_Task goal_.
Can you copy out the data exactly? Leave the images out.

(Record set begins)

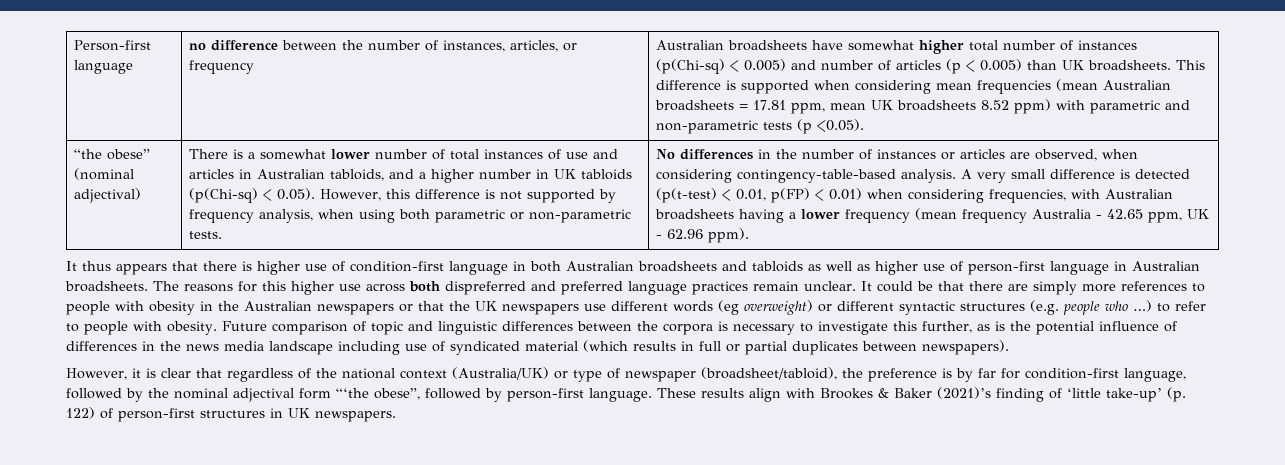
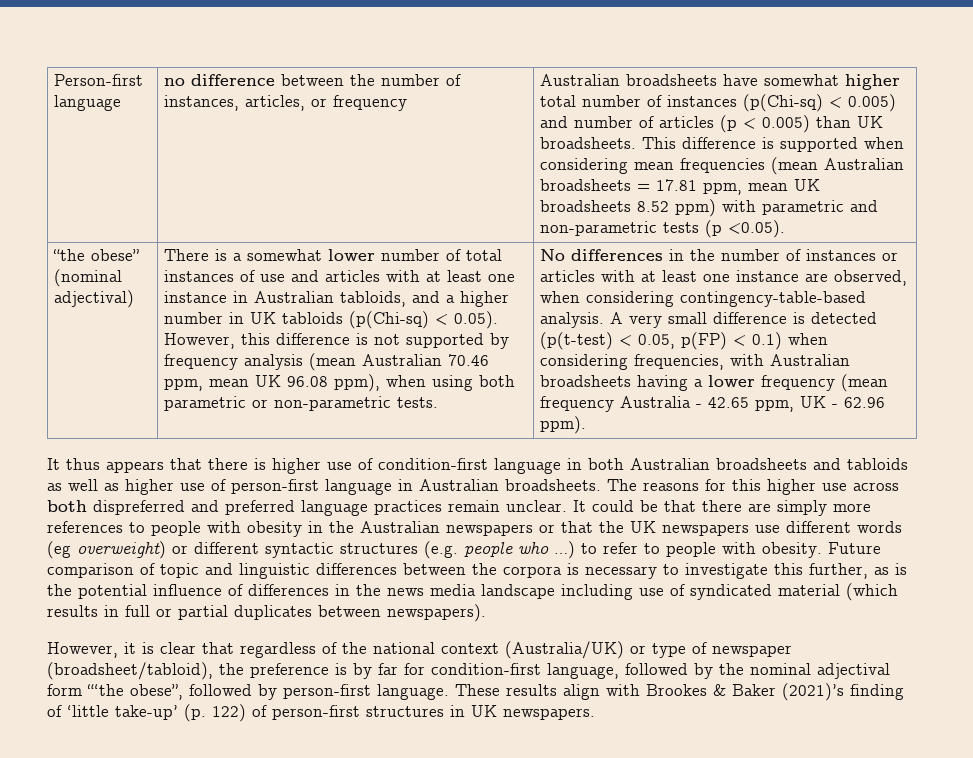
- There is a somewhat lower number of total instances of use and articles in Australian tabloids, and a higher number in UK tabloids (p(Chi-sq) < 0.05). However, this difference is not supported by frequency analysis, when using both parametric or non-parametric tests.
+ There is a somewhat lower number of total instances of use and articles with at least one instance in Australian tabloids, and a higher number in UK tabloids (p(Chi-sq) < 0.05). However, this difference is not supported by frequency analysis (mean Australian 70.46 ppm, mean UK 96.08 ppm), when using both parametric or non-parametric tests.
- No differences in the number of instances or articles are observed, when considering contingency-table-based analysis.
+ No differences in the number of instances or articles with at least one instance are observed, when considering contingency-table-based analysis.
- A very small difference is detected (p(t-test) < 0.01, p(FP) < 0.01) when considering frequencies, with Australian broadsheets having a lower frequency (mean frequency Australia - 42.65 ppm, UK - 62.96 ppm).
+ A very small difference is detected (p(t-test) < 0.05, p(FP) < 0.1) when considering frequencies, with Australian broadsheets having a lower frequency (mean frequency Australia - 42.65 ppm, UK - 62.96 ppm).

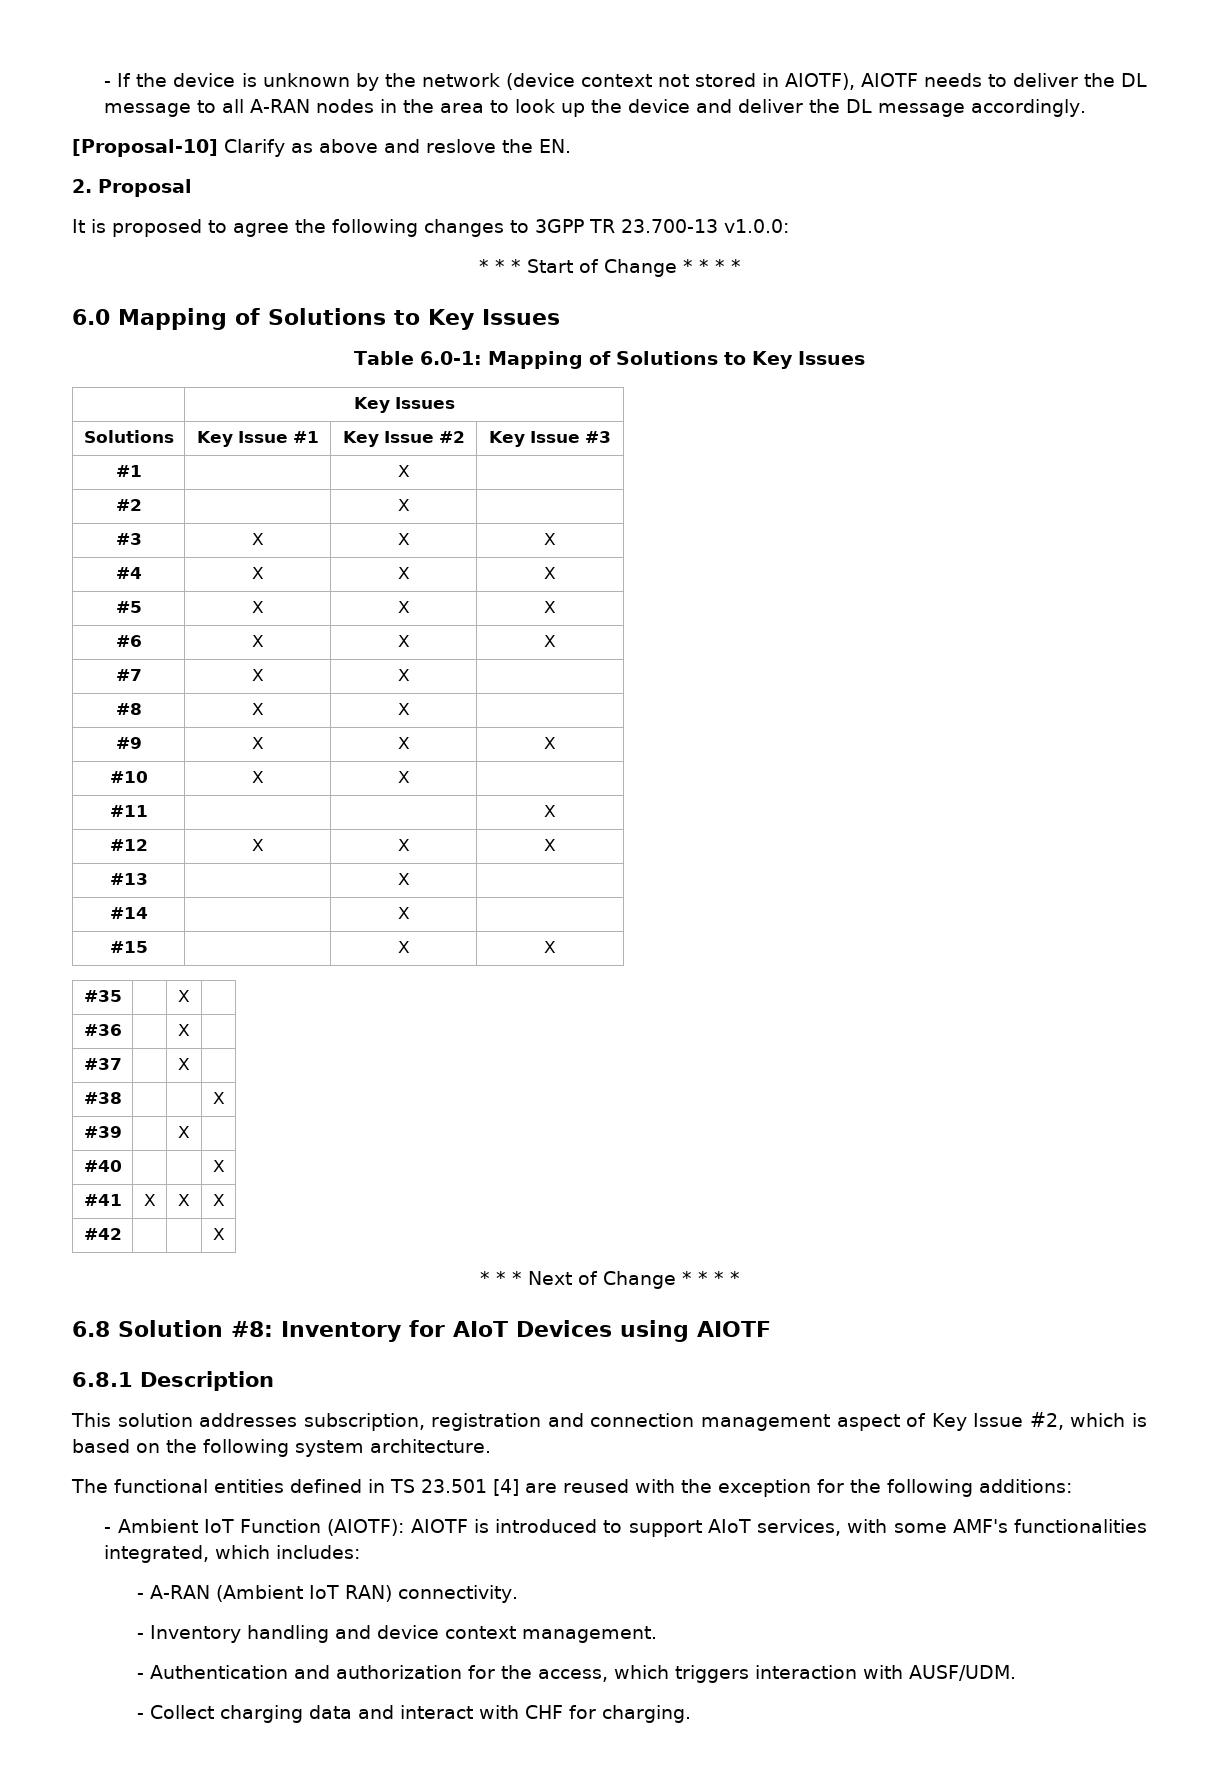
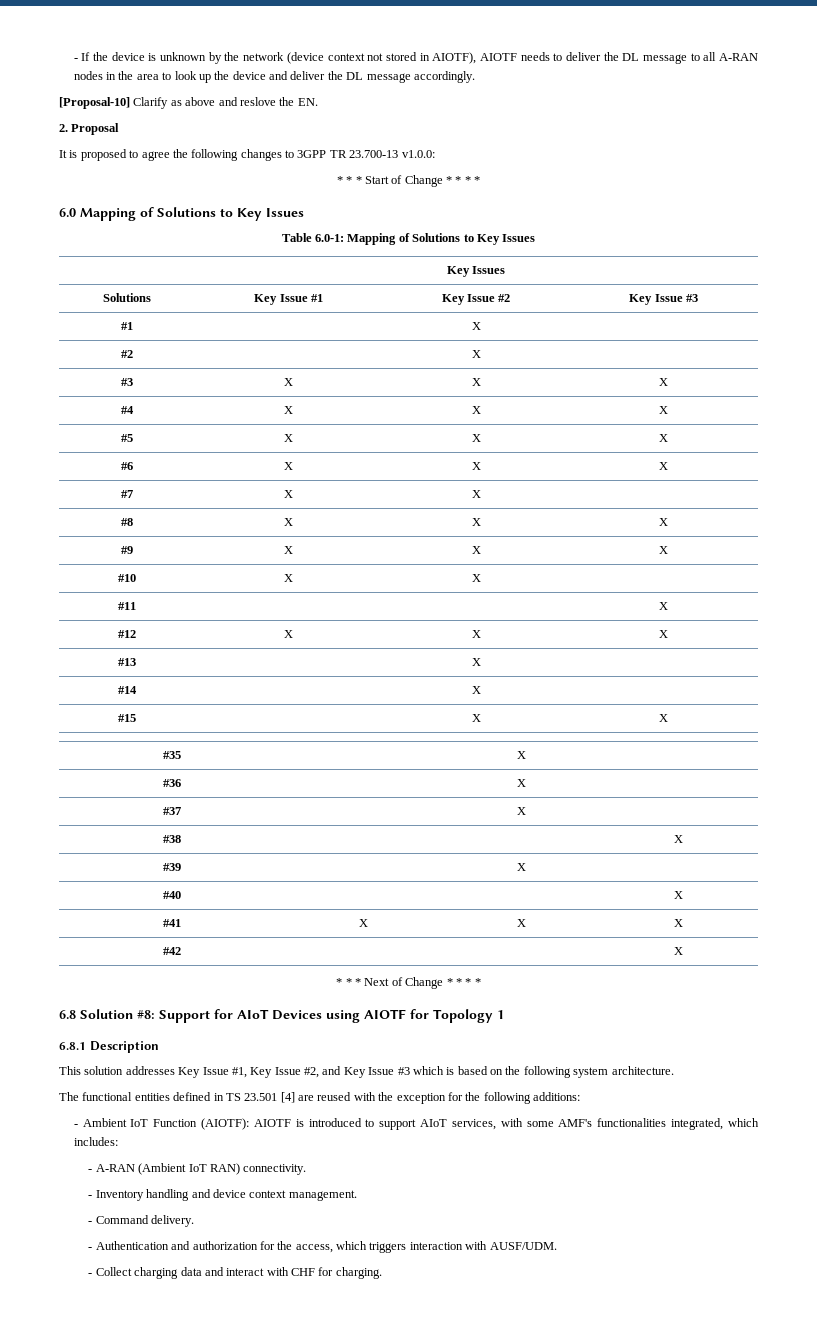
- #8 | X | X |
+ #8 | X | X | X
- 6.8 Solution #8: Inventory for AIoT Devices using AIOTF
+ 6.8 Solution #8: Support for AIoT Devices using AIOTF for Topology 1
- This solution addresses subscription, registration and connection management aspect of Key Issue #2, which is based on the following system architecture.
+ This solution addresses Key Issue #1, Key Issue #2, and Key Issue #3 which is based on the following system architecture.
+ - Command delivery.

(Record set ends)

_Solution below_.
- There is a somewhat lower number of total instances of use and articles in Australian tabloids, and a higher number in UK tabloids (p(Chi-sq) < 0.05). However, this difference is not supported by frequency analysis, when using both parametric or non-parametric tests.
+ There is a somewhat lower number of total instances of use and articles with at least one instance in Australian tabloids, and a higher number in UK tabloids (p(Chi-sq) < 0.05). However, this difference is not supported by frequency analysis (mean Australian 70.46 ppm, mean UK 96.08 ppm), when using both parametric or non-parametric tests.
- No differences in the number of instances or articles are observed, when considering contingency-table-based analysis.
+ No differences in the number of instances or articles with at least one instance are observed, when considering contingency-table-based analysis.
- A very small difference is detected (p(t-test) < 0.01, p(FP) < 0.01) when considering frequencies, with Australian broadsheets having a lower frequency (mean frequency Australia - 42.65 ppm, UK - 62.96 ppm).
+ A very small difference is detected (p(t-test) < 0.05, p(FP) < 0.1) when considering frequencies, with Australian broadsheets having a lower frequency (mean frequency Australia - 42.65 ppm, UK - 62.96 ppm).

- #8 | X | X |
+ #8 | X | X | X
- 6.8 Solution #8: Inventory for AIoT Devices using AIOTF
+ 6.8 Solution #8: Support for AIoT Devices using AIOTF for Topology 1
- This solution addresses subscription, registration and connection management aspect of Key Issue #2, which is based on the following system architecture.
+ This solution addresses Key Issue #1, Key Issue #2, and Key Issue #3 which is based on the following system architecture.
+ - Command delivery.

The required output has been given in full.